What do you do if you’re the prime minister of a country – say, Russia – and thus, technically, second in command, but you’re really the most powerful, and you don’t want anyone to forget it? Cue the prime minister worship.

Yesterday Putin revealed some big changes as the country gears up for the 150th anniversary of the birth of Pyotr Stolypin. Who? It’s ok, he’s not the most famous Russian out there. Stolypin was PM under the country’s last tsar, Nicholas II, until shortly before his assassination in 1911. Known for carrying out a bunch of reforms, aimed particularly at boosting the rights of the recently freed peasantry, he was also known for harshly cracking down on leftist revolutionaries.

Putin has now chosen him as his latest hero (his other favorite is Peter the Great). According to a report on Rossiya TV (below), Moscow will get a Stolypin Street, a Stolypin University and a navy ship will be named in his honor as the anniversary approaches.

What’s more, a Stolypin statue will now grace the White House in Moscow. And who’s gonna pay for it?

“Members of the cabinet, and not only members of the cabinet, will have to direct at least a month's salary to the Stolypin monument,” Putin told a meeting devoted to preparations for the anniversary, AFP reported.

And then, as the TV report below shows, Putin giddily read from Stolypin’s writings. “The government in Russia answers for everything, even for what the country does inside itself, in the depths of its spiritual and economic life.»

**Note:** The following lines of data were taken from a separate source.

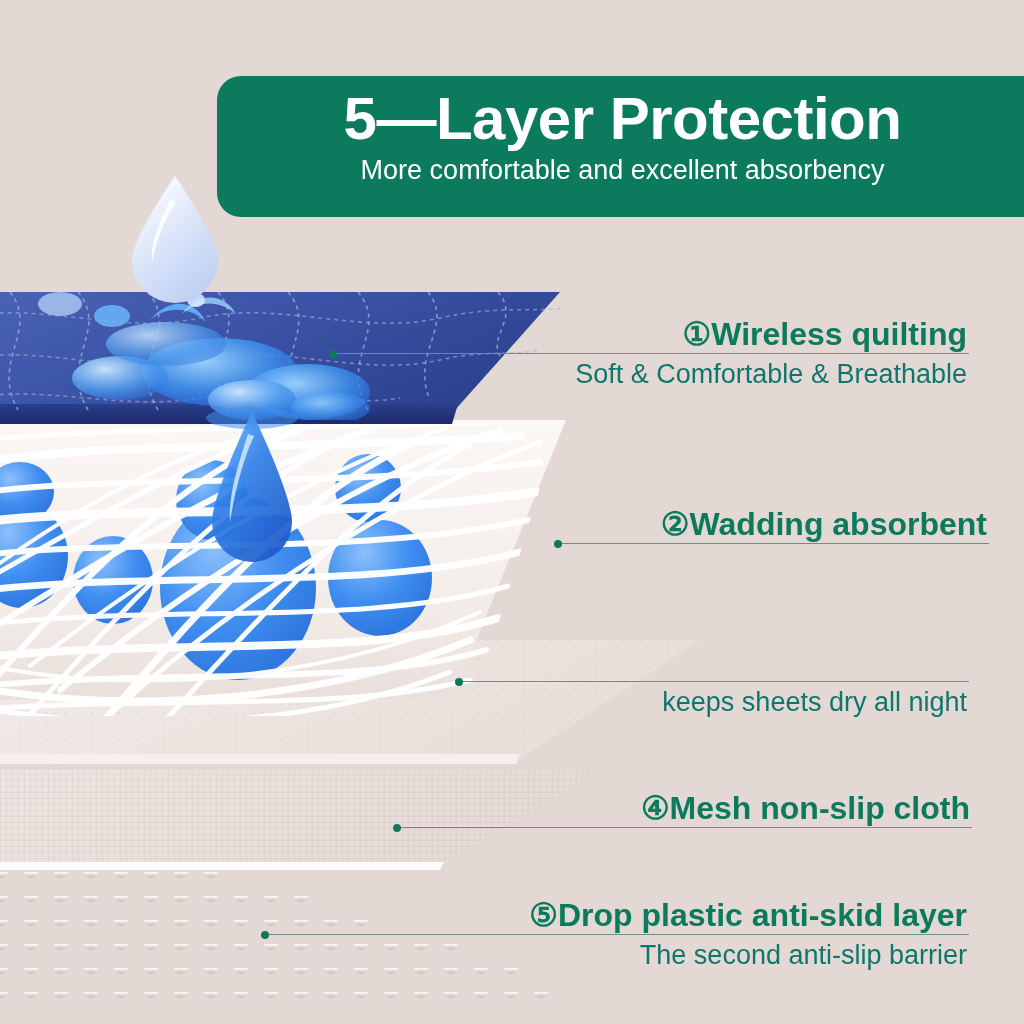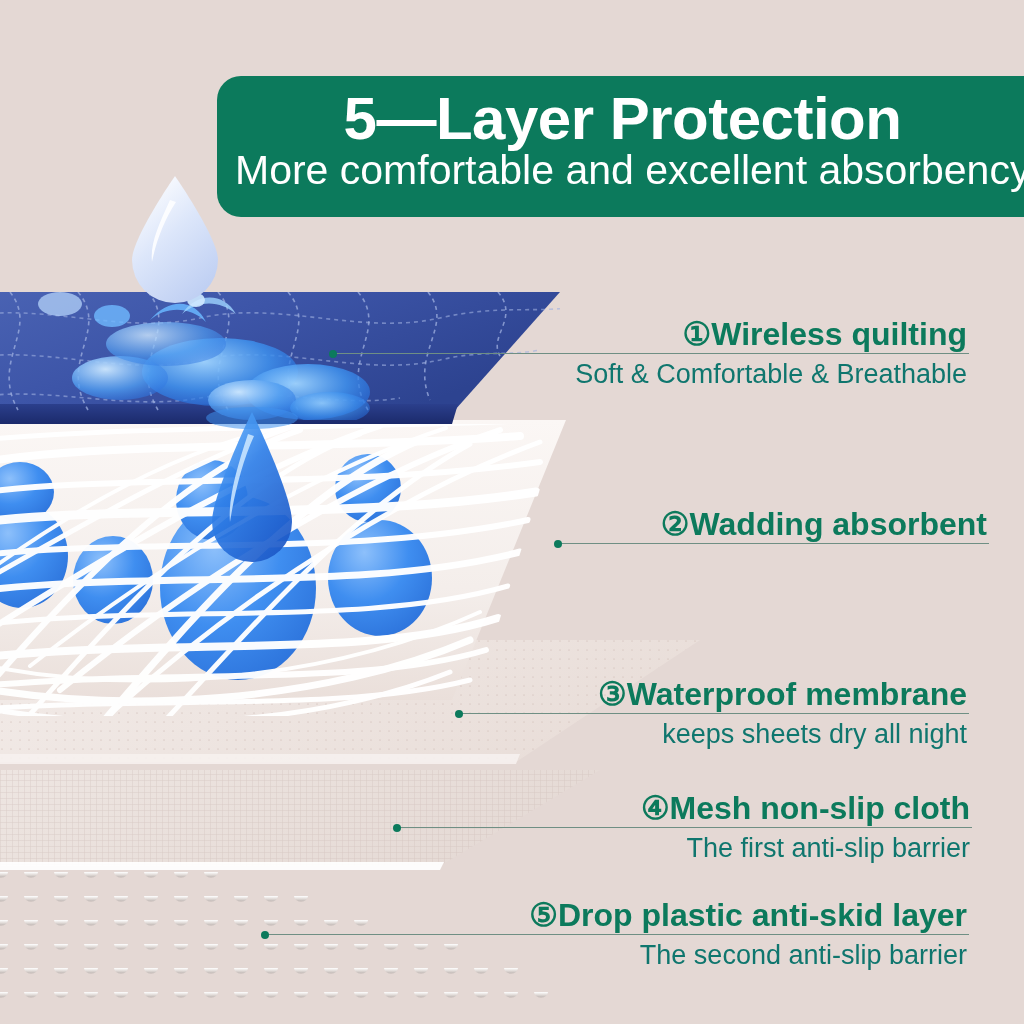"More comfortable and excellent" .banner-sub { font-size: 41px -> 27px }
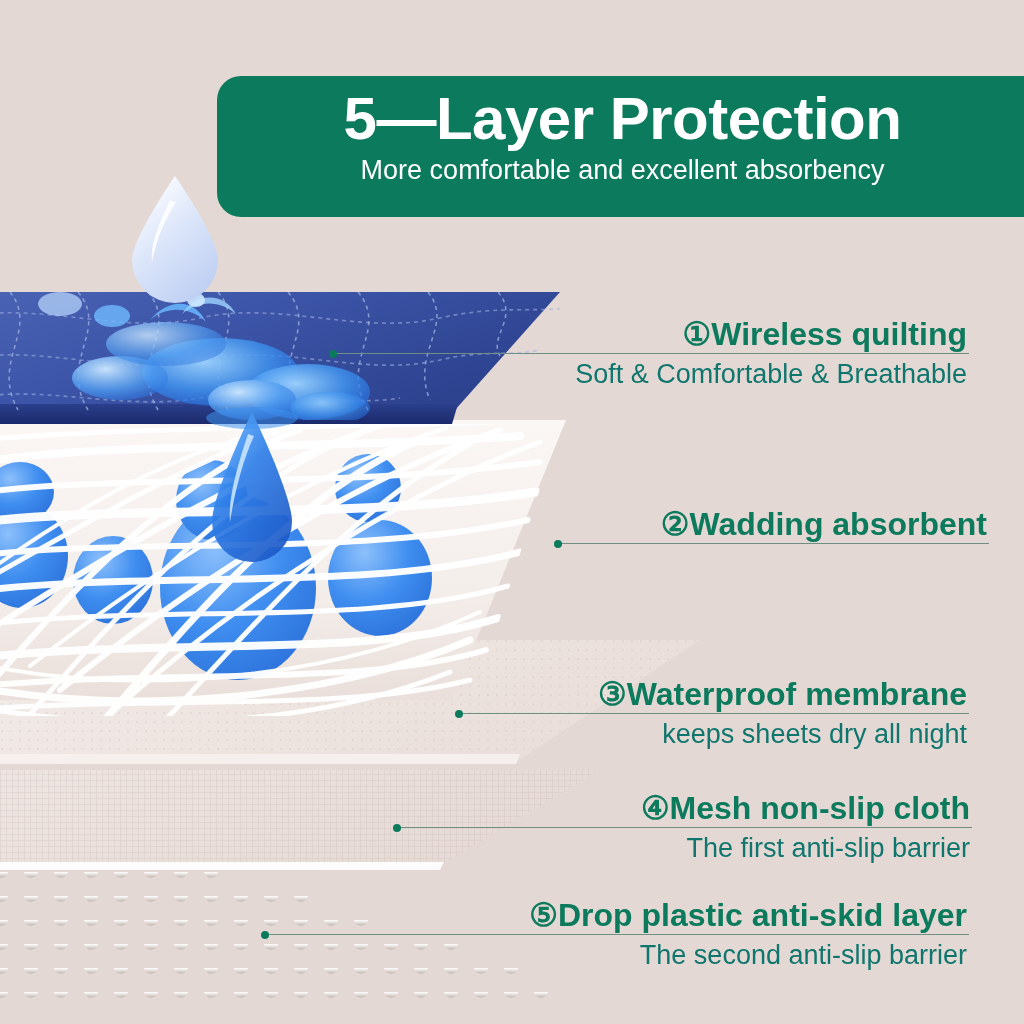"③Waterproof membrane" div.c-title { html: <div> <span>③</span><span>Waterproof membrane</span> </div> -> none }
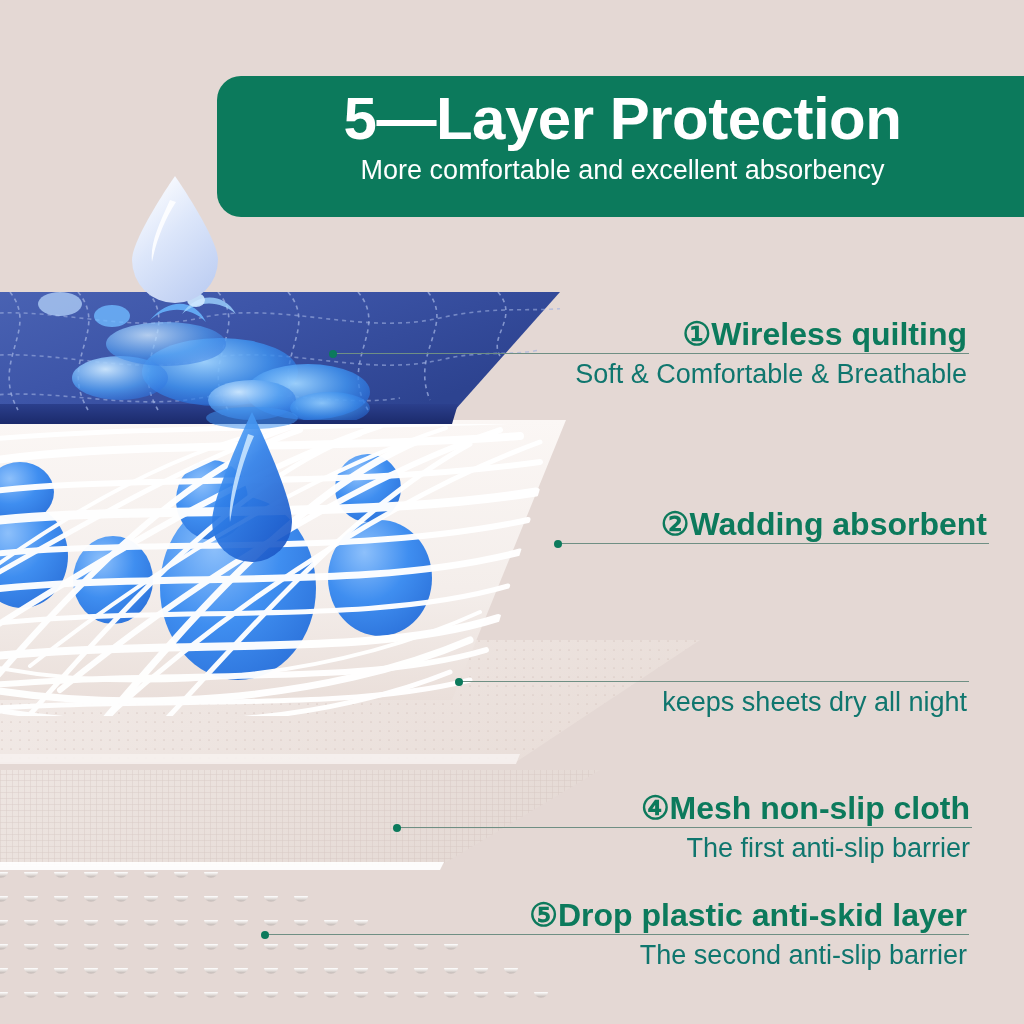"The first anti-slip barrier" div.c-sub { html: <div>The first anti-slip barrier</div> -> none }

If there is drunkenness and corruption, the government is blamed, he goes on. «Then the government begins to take action and call people to work, to order and there are new cries: 'Tyranny, violation of freedoms,'» he quotes, with a smile.

The report goes on to remind Russians who Stolypin was and then cuts to Putin-loving director Nikita Mikhalkov, who says a Stolypin movement should be formed inside the newly formed People's Front because it can help grow a «healthy Russian conservatism.» Putin likes that idea.

He also likes Stolypin's approach to «radicalism.» Turn of the century Russia was truly hounded by violent revolutionaries – the Bolshevik Revolution was just around the corner. But today?

«As a real patriot and wise politician, he understood what was really dangerous for the country – different types of radicalism, as well as standing in place, rejecting change and needed reforms. That it is only a strong and capable government power, backed by the civic initiative of millions of people, that can help ensure development and guaruntee calm and stability of a huge multinational power, guaranteeing the inviolability of its borders.» Cue the People's Front!

And cue the worship of a man who has been largely forgotten in the past 100 years (aside from, bizarrely, coming in third in a national contest a few years to choose the man who best represented Russia). The Far Eastern city of Khabarovsk has already laid the foundation stone for their monument to the former premier. Who's next?